On life and death and such.....
Written in January 1989, in Trevignano Romano, Italy
Not being much of a churchgoer, I find living so close to the Vatican a bit puzzling, sometimes. You cannot really understand Italy without knowing something about the papacy and Catholicism: they contribute much to the fascination of this country. They add, particularly, I think, to the political interest. For example, just now there is the Cologne Revolution in the news: one hundred and sixty-three middle-European theologians have got together to tell his holiness that he should not meddle with birth control or abortion. The Vatican, so far, has chosen to ignore it, even though the Italian press is saying it is the most serious threat to John Paul in his reign; more important therefore than the Sandinistas, Ali Ağca or Archbishop Lefebrve..... We shall see.....

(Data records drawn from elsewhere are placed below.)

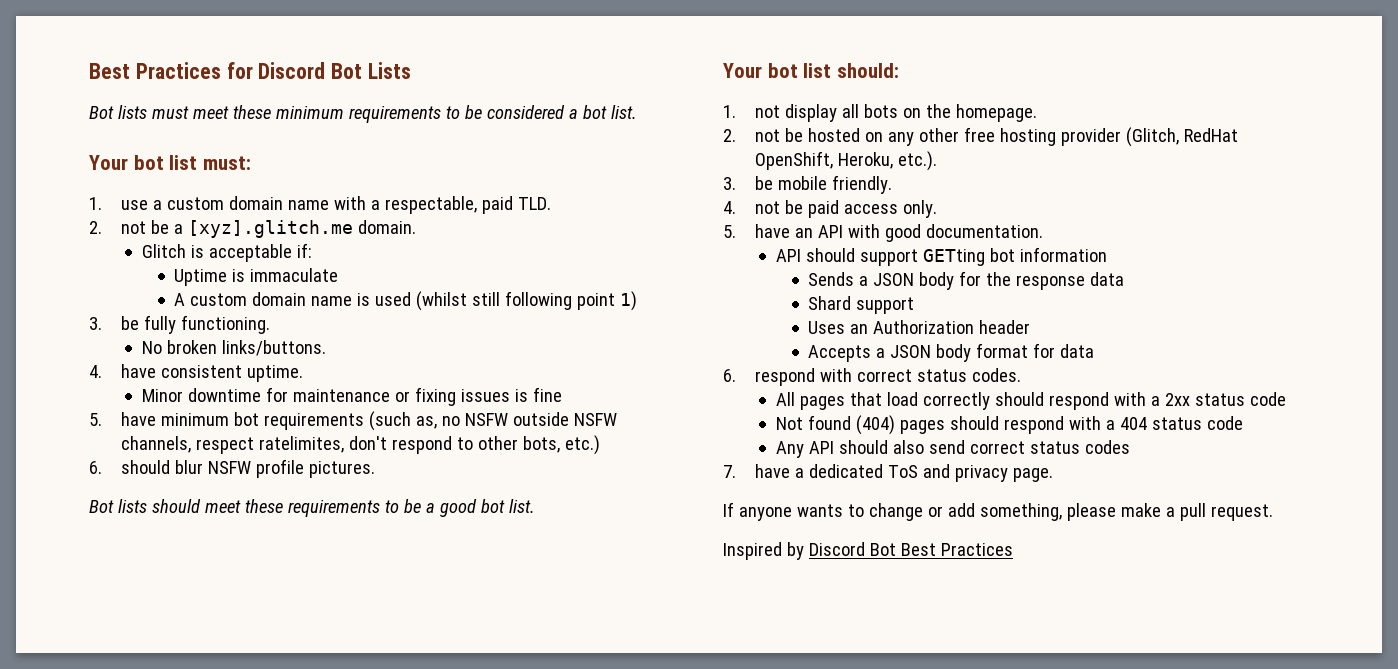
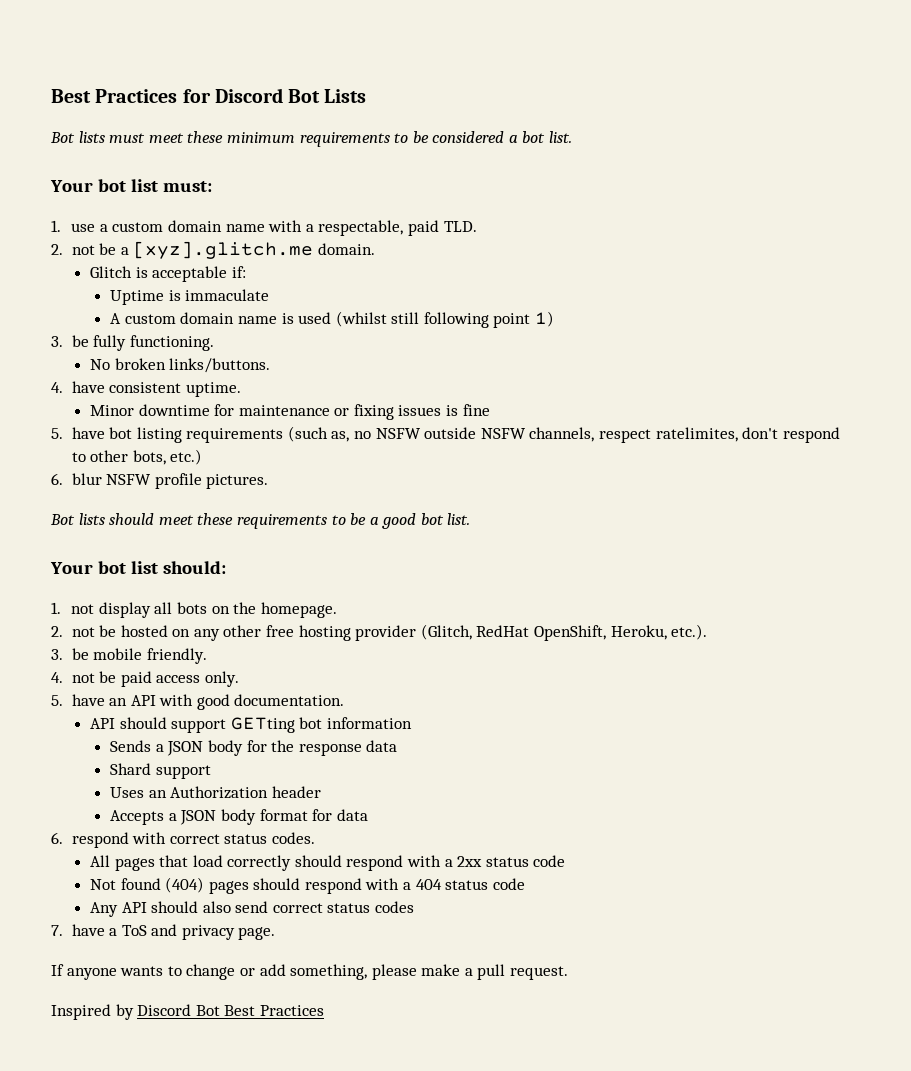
- 5. have minimum bot requirements (such as, no NSFW outside NSFW channels, respect ratelimites, don't respond to other bots, etc.)
+ 5. have bot listing requirements (such as, no NSFW outside NSFW channels, respect ratelimites, don't respond to other bots, etc.)
- 6. should blur NSFW profile pictures.
+ 6. blur NSFW profile pictures.
- 7. have a dedicated ToS and privacy page.
+ 7. have a ToS and privacy page.

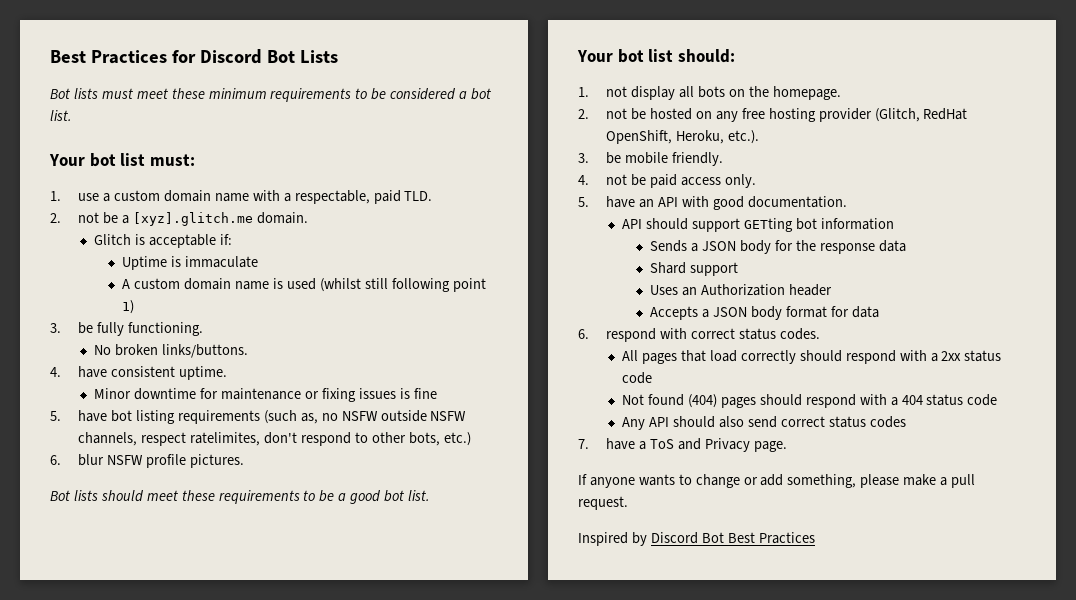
- 2. not be hosted on any other free hosting provider (Glitch, RedHat OpenShift, Heroku, etc.).
+ 2. not be hosted on any free hosting provider (Glitch, RedHat OpenShift, Heroku, etc.).
- 7. have a ToS and privacy page.
+ 7. have a ToS and Privacy page.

I am currently reading The Politics of the Vatican, partly because Peter Nichols (who had lived nearby in Bracciano) died last week and I have had his book on my shelf for years, but also because these questions are important. The catholic nature of Italy is perplexing, and I wonder how much is ‘religion’ and how much is ‘national character’ and how much is ‘power politics?’
At that time, I used to spend quite a lot of time in the Stampa Estera – the foreign journalists club, where budding international hacks (like Matt Frei) and boozy past masters rubbed shoulders. There was an exceptional amount of rumour flying about and a far greater number of correspondents than usual were waiting at the bar for something to happen. The body was lying in state; no-one was doing anything.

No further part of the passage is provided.